### YOUR TASK:
Each line of the data that includes the string "class" is to be copied out.

### RECORDS PROVIDED:
######
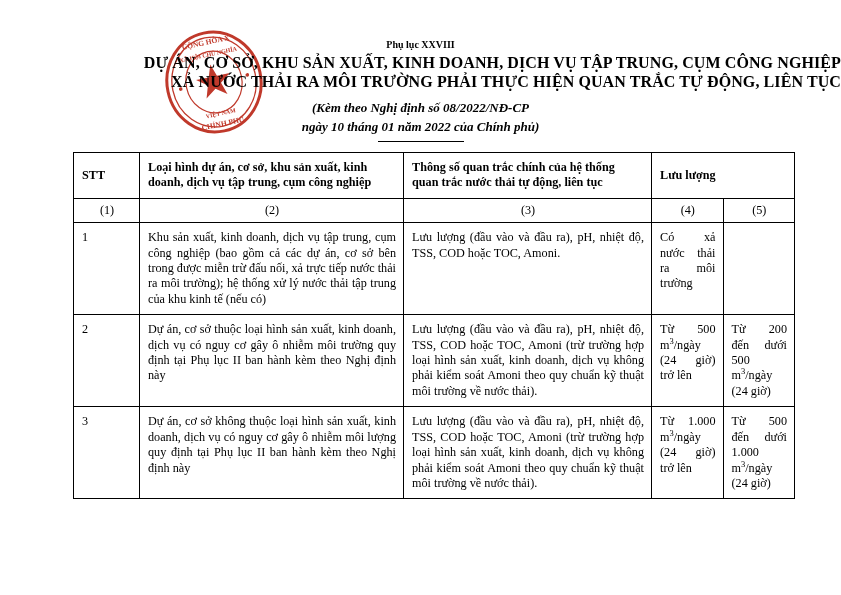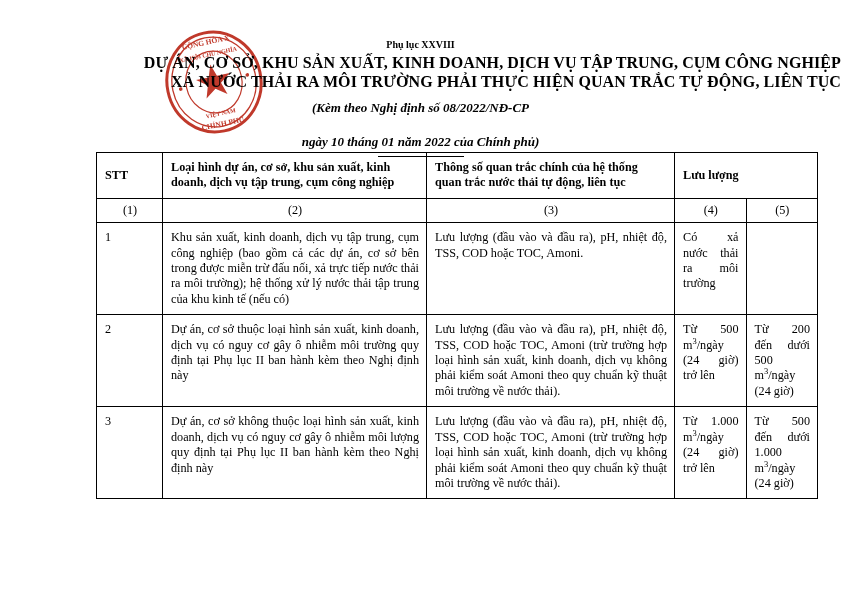--- a/index.html
+++ b/index.html
@@ -156,7 +156,7 @@
     <div class="title-line">DỰ ÁN, CƠ SỞ, KHU SẢN XUẤT, KINH DOANH, DỊCH VỤ TẬP TRUNG, CỤM CÔNG NGHIỆP</div>
     <div class="title-line">XẢ NƯỚC THẢI RA MÔI TRƯỜNG PHẢI THỰC HIỆN QUAN TRẮC TỰ ĐỘNG, LIÊN TỤC</div>
     <div class="subtitle">(Kèm theo Nghị định số 08/2022/NĐ-CP</div>
-    <div class="subtitle" style="margin-top:15px">ngày 10 tháng 01 năm 2022 của Chính phủ)</div>
+    <div class="subtitle" style="margin-top:0">ngày 10 tháng 01 năm 2022 của Chính phủ)</div>
     <div class="rule"></div>
   </div>
 

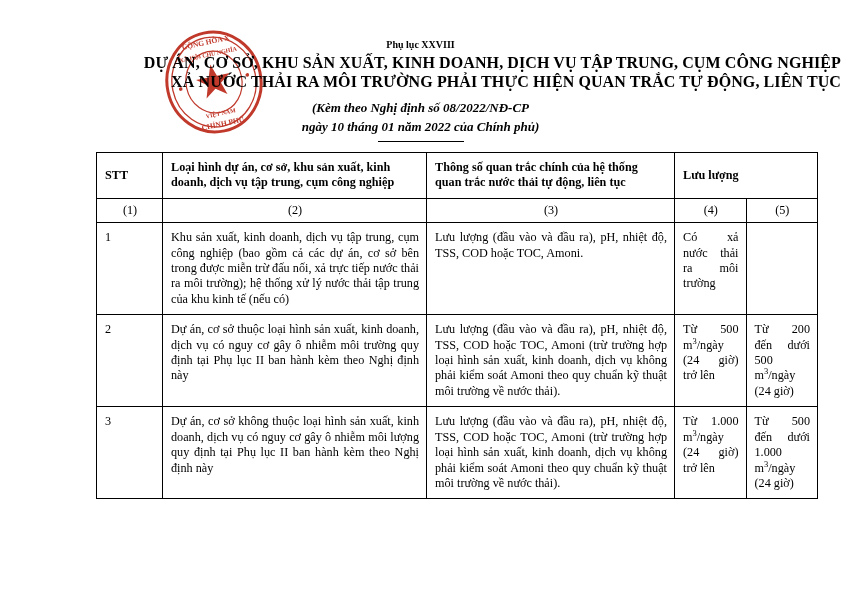--- a/index.html
+++ b/index.html
@@ -69,7 +69,7 @@
   
   .tbl-wrap {
     position: absolute;
-    left: 96px;
+    left: 73px;
     top: 152px;
     width: 722px;
   }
######
### REPLY TO THE TASK:
     <div class="title-line">DỰ ÁN, CƠ SỞ, KHU SẢN XUẤT, KINH DOANH, DỊCH VỤ TẬP TRUNG, CỤM CÔNG NGHIỆP</div>
     <div class="title-line">XẢ NƯỚC THẢI RA MÔI TRƯỜNG PHẢI THỰC HIỆN QUAN TRẮC TỰ ĐỘNG, LIÊN TỤC</div>
     <div class="subtitle">(Kèm theo Nghị định số 08/2022/NĐ-CP</div>
-    <div class="subtitle" style="margin-top:15px">ngày 10 tháng 01 năm 2022 của Chính phủ)</div>
+    <div class="subtitle" style="margin-top:0">ngày 10 tháng 01 năm 2022 của Chính phủ)</div>
     <div class="rule"></div>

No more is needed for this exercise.